Records for the task
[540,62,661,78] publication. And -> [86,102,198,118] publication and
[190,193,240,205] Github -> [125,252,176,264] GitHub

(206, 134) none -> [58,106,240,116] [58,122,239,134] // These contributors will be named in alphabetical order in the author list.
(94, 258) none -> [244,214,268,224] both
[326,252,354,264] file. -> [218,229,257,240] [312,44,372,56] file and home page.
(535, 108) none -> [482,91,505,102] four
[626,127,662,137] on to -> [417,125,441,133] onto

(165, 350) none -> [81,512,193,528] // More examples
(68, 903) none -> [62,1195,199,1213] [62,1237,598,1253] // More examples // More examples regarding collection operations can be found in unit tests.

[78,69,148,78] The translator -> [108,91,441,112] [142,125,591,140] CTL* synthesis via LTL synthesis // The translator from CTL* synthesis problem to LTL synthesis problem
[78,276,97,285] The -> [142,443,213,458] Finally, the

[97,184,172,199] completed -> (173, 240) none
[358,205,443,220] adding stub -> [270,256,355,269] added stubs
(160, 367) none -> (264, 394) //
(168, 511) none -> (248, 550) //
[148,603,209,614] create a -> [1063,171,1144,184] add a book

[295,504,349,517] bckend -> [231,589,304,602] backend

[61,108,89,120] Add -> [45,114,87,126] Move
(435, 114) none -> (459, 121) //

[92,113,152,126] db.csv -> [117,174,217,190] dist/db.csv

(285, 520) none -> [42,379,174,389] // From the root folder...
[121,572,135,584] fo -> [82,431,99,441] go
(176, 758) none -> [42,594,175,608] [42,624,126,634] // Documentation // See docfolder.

Task prompt
Only the lines above starting with the one with "[326,252,354,264] file. ->" and going through the one with "(68, 903) none" are to be copied, word for word and with both ends kept.

Finished task
[326,252,354,264] file. -> [218,229,257,240] [312,44,372,56] file and home page.
(535, 108) none -> [482,91,505,102] four
[626,127,662,137] on to -> [417,125,441,133] onto

(165, 350) none -> [81,512,193,528] // More examples
(68, 903) none -> [62,1195,199,1213] [62,1237,598,1253] // More examples // More examples regarding collection operations can be found in unit tests.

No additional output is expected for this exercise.